One can of course talk about infinte objects using only finitary means. For example, mathematical induction is only a schema for infinitely steps. Transcendental induction is also possible.
I'll look around on Google and in some texts and maybe have something to post later.
I still don't know how to pronounce adele. I found three spellings in different encyclopaedias: adele, adéle, and adèle; not helpful.
I would think so! Otherwise we're in the position of 'proving' Fermat's Last Theorem by an infinite exhaustive search.
Even if all proofs were finite, there would be infinitely many proofs in a system.
That's what I was getting at.
Re: pronouncing 'adele'
Thanks. I *thought* I'd seen it with both grave and acute accents. (Grave seems more French-like somehow).
Funny, I can *pronounce* 'restricted product of p-adic completions'...
The reasoning is similar to the proof that the number of primes is infinite. You start by assuming that there is some largest prime and show that that leads to a contradiction. We can do the same thing here . . . Assume that there is some "largest proof," and you'll see this leads to an immediate contradiction.
If assuming that there is a longest proof leads to a contradiction, then there is no longest one. That doesn't imply that any of them is infinite; by analogy, no prime number is infinite.
The perveyors of Gödelian Uncertainty love to cast it like a wet blanket over all of Mathematics, and by extension onto physics; but here's the rub:
They never seem to grasp that just because there exists SOME truths about arithmetic of Natural numbers that can't be proven or disproven from within the system, it doesn't mean that the theorems we DO PROVE are in any way suspect!
So long as Mathematicians, and Physicists, restrict themselves to using only those Mathematical Theorems which HAVE been proven, they can never fall victim to Gödelian Uncertainty. An unproven theorem is still an unproven theorem, regardless of whether it's unproven because it's difficult (Fermat's Last Theorem), or because it is a Gödel statement. And, as long as we don't use unproven theorems, they have no effect on anything we are doing!
In conclusion, Gödel's Incompleteness theorem poses no practical impediment at all to most of science and Mathematics, which is why I consider those who raise it in this context to be either ill-informed or disingenuous.
But in trying to prove it, I found out in doing a little research that not only are there proofs that are infinitely long, their existence contradicts nothing! Some mathematicians seem quit comfortable with the notion.

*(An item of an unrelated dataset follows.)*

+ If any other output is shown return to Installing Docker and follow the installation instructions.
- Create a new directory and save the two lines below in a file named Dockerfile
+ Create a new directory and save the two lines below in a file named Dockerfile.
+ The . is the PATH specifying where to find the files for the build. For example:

This is all covered in a field called "proof theory," to which I had no exposure in grad school, and I gather is an area of mathematical logic.

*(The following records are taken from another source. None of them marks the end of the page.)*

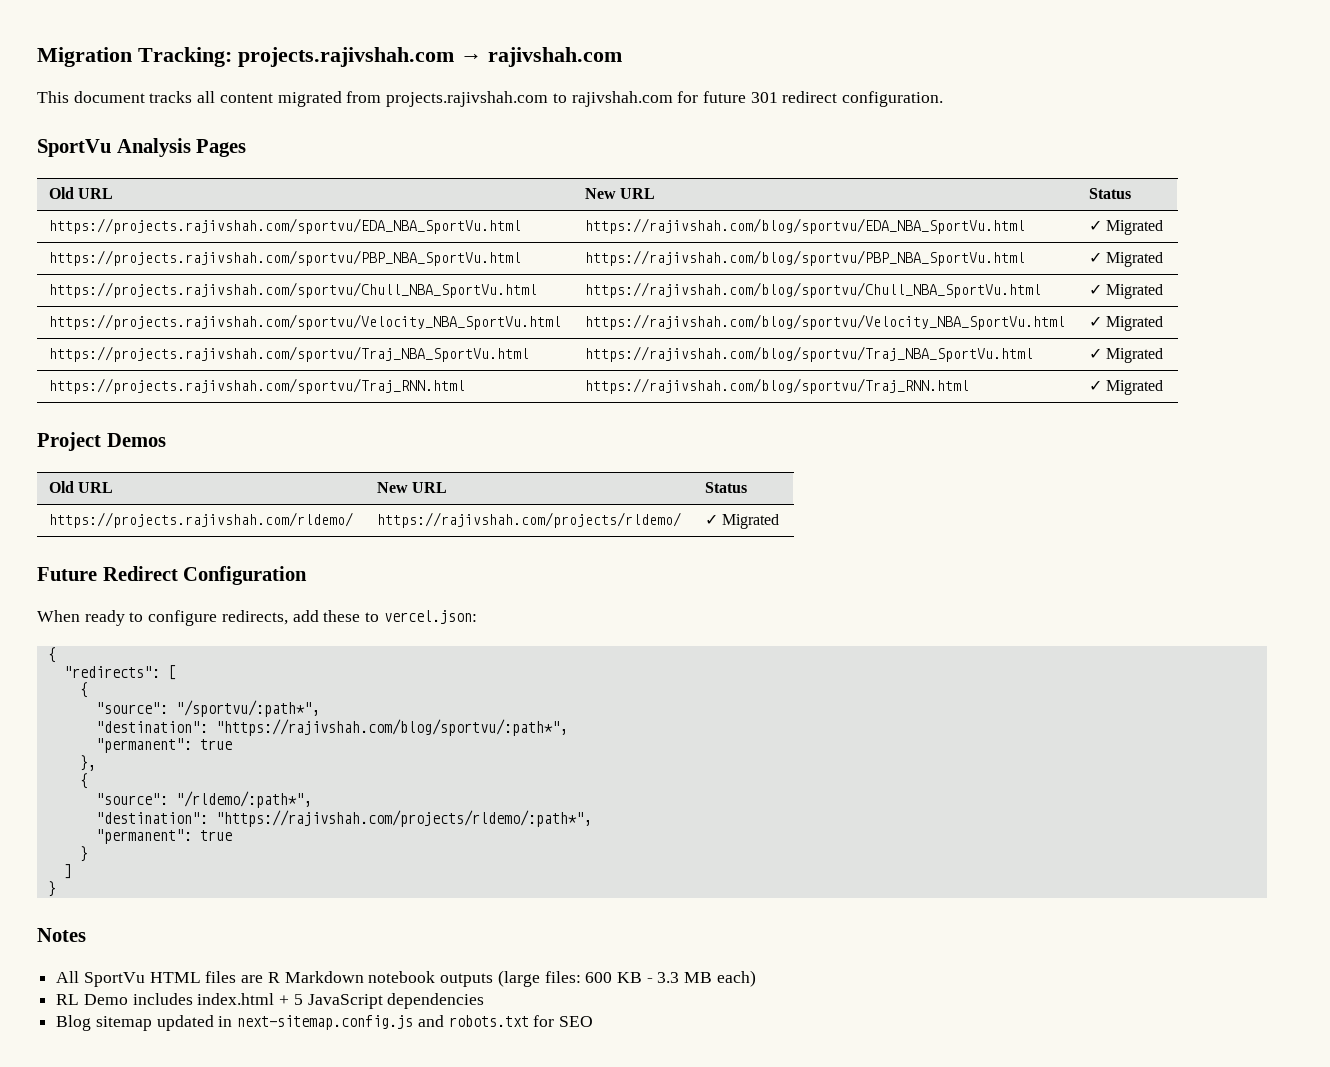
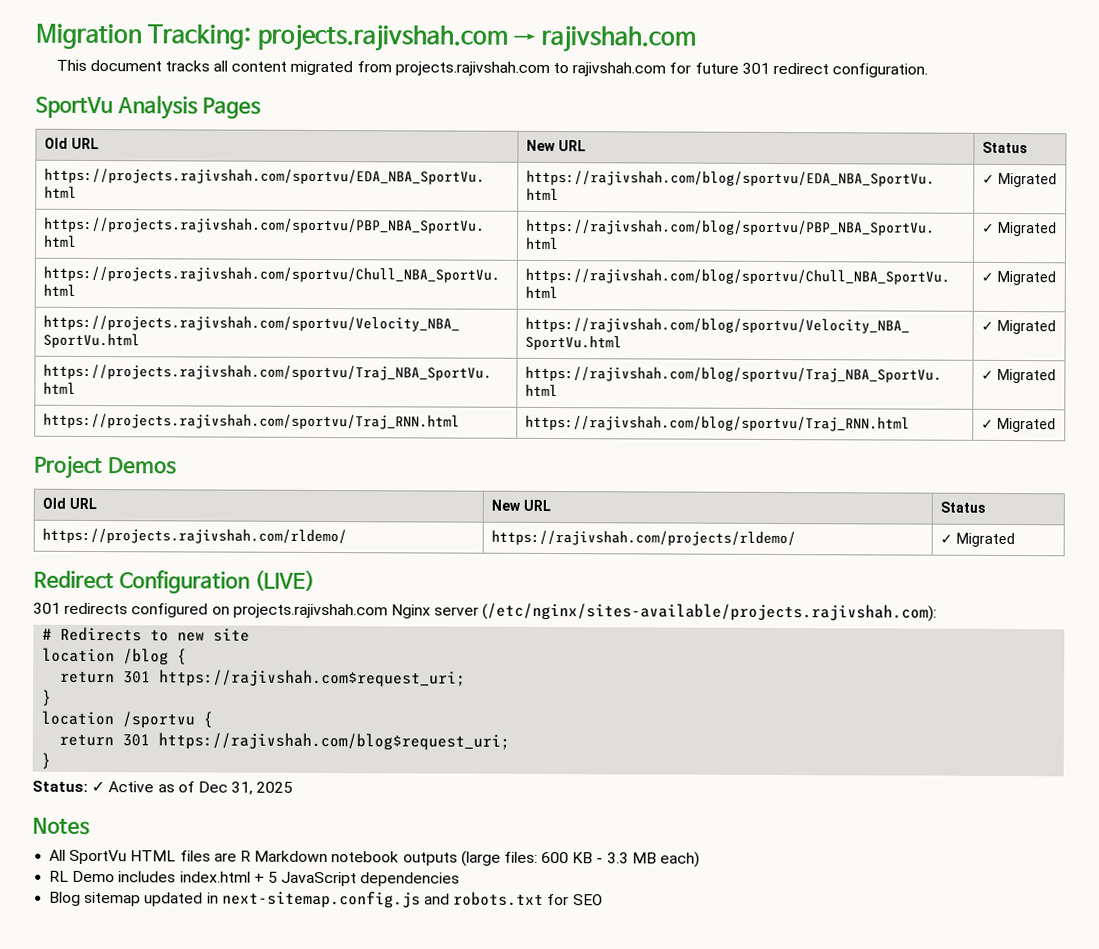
- Future Redirect Configuration
- When ready to configure redirects, add these to vercel.json:
- {
- "redirects": [
- {
- "source": "/sportvu/:path*",
- "destination": "https://rajivshah.com/blog/sportvu/:path*",
- "permanent": true
- },
- {
- "source": "/rldemo/:path*",
- "destination": "https://rajivshah.com/projects/rldemo/:path*",
- "permanent": true
+ Redirect Configuration (LIVE)
+ 301 redirects configured on projects.rajivshah.com Nginx server (/etc/nginx/sites-available/projects.rajivshah.com):
+ # Redirects to new site
+ location /blog {
+ return 301 https://rajivshah.com$request_uri;
  }
- ]
+ location /sportvu {
+ return 301 https://rajivshah.com/blog$request_uri;
  }
+ Status: ✓ Active as of Dec 31, 2025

It still seems very strange to me, though, and by "proof" they must be working with some generalized definition of "proof." Heck, I can even think of a specific example of a countably infinite proof now, though I have no idea if this is what they are talking about, but I think it must be. For example, take Catalan's conjecture that says 8 and 9 (23 and 32) are the only consecutive powers in Z+:
Proof
1 and 2 aren't consecutive powers
2 and 3 aren't consecutive powers
3 and 4 aren't consecutive powers
4 and 5 aren't consecutive powers
5 and 6 aren't consecutive powers
6 and 7 aren't consecutive powers
7 and 8 aren't consecutive powers
8 and 9 ARE consecutive powers
9 and 10 aren't consecutive powers
10 and 11 aren't consecutive powers
11 and 12 aren't consecutive powers
. . .
And so on, forever. Q.E.D.
This "proof" has a countably infinite number of lines and if such infinitely long proofs are allowed, is in fact a "proof" since it exhausts all consecutive pairs -- PROVIDING, of course, that the conjecture is true (I suppose I should've used an example whose truth is known, but I'm too lazy now to go back and change it).
I even found references to artificially expanding any finite proof so that it has an infinite number of lines, and now that I've read a little bit about proof theory, I wouldn't doubt at all that it's possible and wager that if a person tried, it wouldn't be too hard to come up with an example of that also.
Finally, I found a claim that there exist proofs that are not only infinitely long, but have infinite logical "depth;" i.e., that are hopelessly beyond man's understanding. This is bad news, imo. Never dreamed there were results like this out there. Nice talking to you guys.